____ DATASET

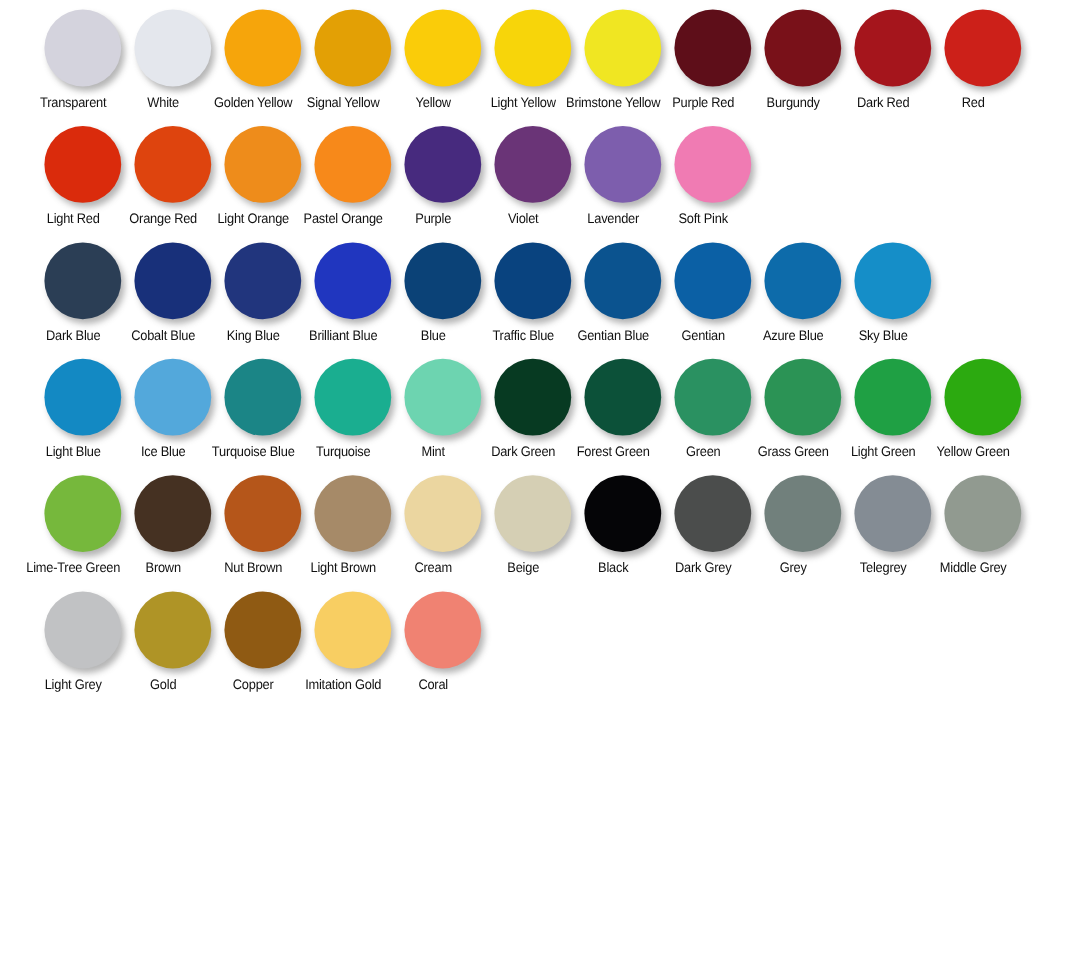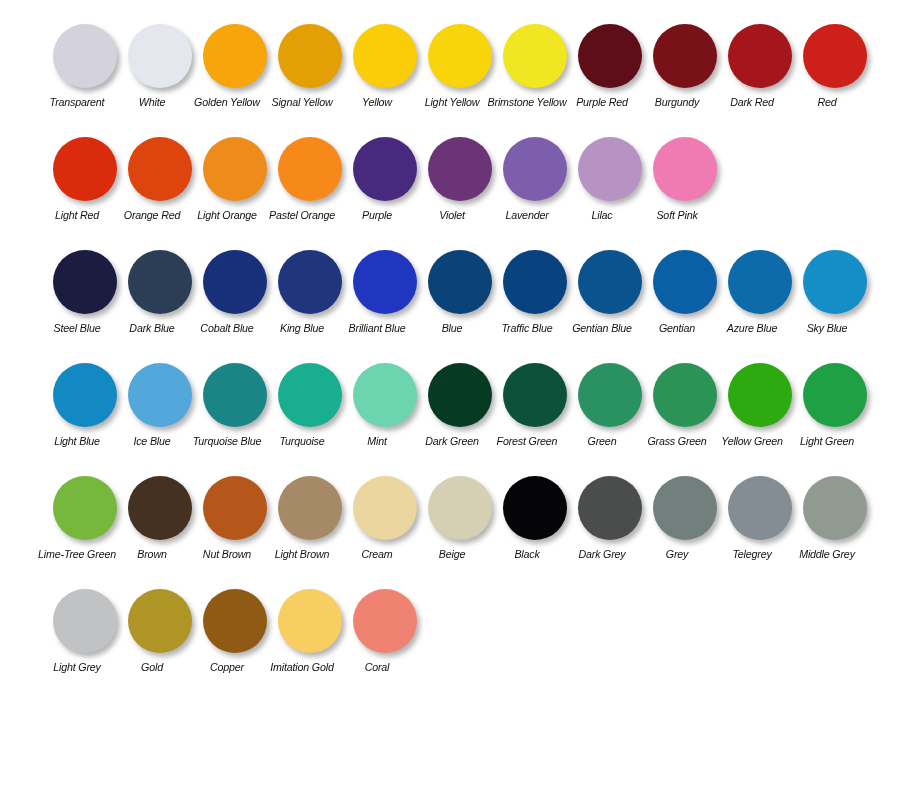--- a/index.html
+++ b/index.html
@@ -18,24 +18,23 @@
     width: 900px;
     height: 800px;
     background: #ffffff;
     box-sizing: border-box;
     padding: 8px 0 0 0;
   }
   .swatch-row {
     display: flex;
     flex-direction: row;
     align-items: flex-start;
-    margin: 16px;
+    margin: 0;
     padding: 0 0 0 37px;
     height: 97px;
-    font-style: italic;
   }
   .swatch-cell {
     width: 75px;
     flex: 0 0 75px;
     display: flex;
     flex-direction: column;
     align-items: center;
     margin: 0;
     padding: 0;
   }
@@ -181,40 +180,28 @@
         <span class="swatch-label">Violet</span>
       </div>
       <div class="swatch-cell">
         <div class="swatch-disc-wrap">
           <div class="swatch-disc" style="background: rgb(125, 94, 173);"></div>
         </div>
         <span class="swatch-label">Lavender</span>
       </div>
       <div class="swatch-cell">
         <div class="swatch-disc-wrap">
-          <div class="swatch-disc" style="background: rgb(183, 147, 196);"></div>
-        </div>
-        <span class="swatch-label">Lilac</span>
-      </div>
-      <div class="swatch-cell">
-        <div class="swatch-disc-wrap">
           <div class="swatch-disc" style="background: rgb(240, 123, 179);"></div>
         </div>
         <span class="swatch-label">Soft Pink</span>
       </div>
     </div>
     <div class="swatch-row">
       <div class="swatch-cell">
         <div class="swatch-disc-wrap">
-          <div class="swatch-disc" style="background: rgb(27, 28, 64);"></div>
-        </div>
-        <span class="swatch-label">Steel Blue</span>
-      </div>
-      <div class="swatch-cell">
-        <div class="swatch-disc-wrap">
           <div class="swatch-disc" style="background: rgb(43, 62, 85);"></div>
         </div>
         <span class="swatch-label">Dark Blue</span>
       </div>
       <div class="swatch-cell">
         <div class="swatch-disc-wrap">
           <div class="swatch-disc" style="background: rgb(24, 48, 122);"></div>
         </div>
         <span class="swatch-label">Cobalt Blue</span>
       </div>
@@ -317,29 +304,29 @@
         <span class="swatch-label">Green</span>
       </div>
       <div class="swatch-cell">
         <div class="swatch-disc-wrap">
           <div class="swatch-disc" style="background: rgb(43, 147, 85);"></div>
         </div>
         <span class="swatch-label">Grass Green</span>
       </div>
       <div class="swatch-cell">
         <div class="swatch-disc-wrap">
+          <div class="swatch-disc" style="background: rgb(31, 160, 68);"></div>
+        </div>
+        <span class="swatch-label">Light Green</span>
+      </div>
+      <div class="swatch-cell">
+        <div class="swatch-disc-wrap">
           <div class="swatch-disc" style="background: rgb(44, 170, 16);"></div>
         </div>
         <span class="swatch-label">Yellow Green</span>
-      </div>
-      <div class="swatch-cell">
-        <div class="swatch-disc-wrap">
-          <div class="swatch-disc" style="background: rgb(31, 160, 68);"></div>
-        </div>
-        <span class="swatch-label">Light Green</span>
       </div>
     </div>
     <div class="swatch-row">
       <div class="swatch-cell">
         <div class="swatch-disc-wrap">
           <div class="swatch-disc" style="background: rgb(118, 184, 60);"></div>
         </div>
         <span class="swatch-label">Lime-Tree Green</span>
       </div>
       <div class="swatch-cell">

________

Write the listing again exactly, duplicating every line and skipping the pictures.

§ ANSWER BOX
--- a/index.html
+++ b/index.html
@@ -18,24 +18,23 @@
     width: 900px;
     height: 800px;
     background: #ffffff;
     box-sizing: border-box;
     padding: 8px 0 0 0;
   }
   .swatch-row {
     display: flex;
     flex-direction: row;
     align-items: flex-start;
-    margin: 16px;
+    margin: 0;
     padding: 0 0 0 37px;
     height: 97px;
-    font-style: italic;
   }
   .swatch-cell {
     width: 75px;
     flex: 0 0 75px;
     display: flex;
     flex-direction: column;
     align-items: center;
     margin: 0;
     padding: 0;
   }
@@ -181,40 +180,28 @@
         <span class="swatch-label">Violet</span>
       </div>
       <div class="swatch-cell">
         <div class="swatch-disc-wrap">
           <div class="swatch-disc" style="background: rgb(125, 94, 173);"></div>
         </div>
         <span class="swatch-label">Lavender</span>
       </div>
       <div class="swatch-cell">
         <div class="swatch-disc-wrap">
-          <div class="swatch-disc" style="background: rgb(183, 147, 196);"></div>
-        </div>
-        <span class="swatch-label">Lilac</span>
-      </div>
-      <div class="swatch-cell">
-        <div class="swatch-disc-wrap">
           <div class="swatch-disc" style="background: rgb(240, 123, 179);"></div>
         </div>
         <span class="swatch-label">Soft Pink</span>
       </div>
     </div>
     <div class="swatch-row">
       <div class="swatch-cell">
         <div class="swatch-disc-wrap">
-          <div class="swatch-disc" style="background: rgb(27, 28, 64);"></div>
-        </div>
-        <span class="swatch-label">Steel Blue</span>
-      </div>
-      <div class="swatch-cell">
-        <div class="swatch-disc-wrap">
           <div class="swatch-disc" style="background: rgb(43, 62, 85);"></div>
         </div>
         <span class="swatch-label">Dark Blue</span>
       </div>
       <div class="swatch-cell">
         <div class="swatch-disc-wrap">
           <div class="swatch-disc" style="background: rgb(24, 48, 122);"></div>
         </div>
         <span class="swatch-label">Cobalt Blue</span>
       </div>
@@ -317,29 +304,29 @@
         <span class="swatch-label">Green</span>
       </div>
       <div class="swatch-cell">
         <div class="swatch-disc-wrap">
           <div class="swatch-disc" style="background: rgb(43, 147, 85);"></div>
         </div>
         <span class="swatch-label">Grass Green</span>
       </div>
       <div class="swatch-cell">
         <div class="swatch-disc-wrap">
+          <div class="swatch-disc" style="background: rgb(31, 160, 68);"></div>
+        </div>
+        <span class="swatch-label">Light Green</span>
+      </div>
+      <div class="swatch-cell">
+        <div class="swatch-disc-wrap">
           <div class="swatch-disc" style="background: rgb(44, 170, 16);"></div>
         </div>
         <span class="swatch-label">Yellow Green</span>
-      </div>
-      <div class="swatch-cell">
-        <div class="swatch-disc-wrap">
-          <div class="swatch-disc" style="background: rgb(31, 160, 68);"></div>
-        </div>
-        <span class="swatch-label">Light Green</span>
       </div>
     </div>
     <div class="swatch-row">
       <div class="swatch-cell">
         <div class="swatch-disc-wrap">
           <div class="swatch-disc" style="background: rgb(118, 184, 60);"></div>
         </div>
         <span class="swatch-label">Lime-Tree Green</span>
       </div>
       <div class="swatch-cell">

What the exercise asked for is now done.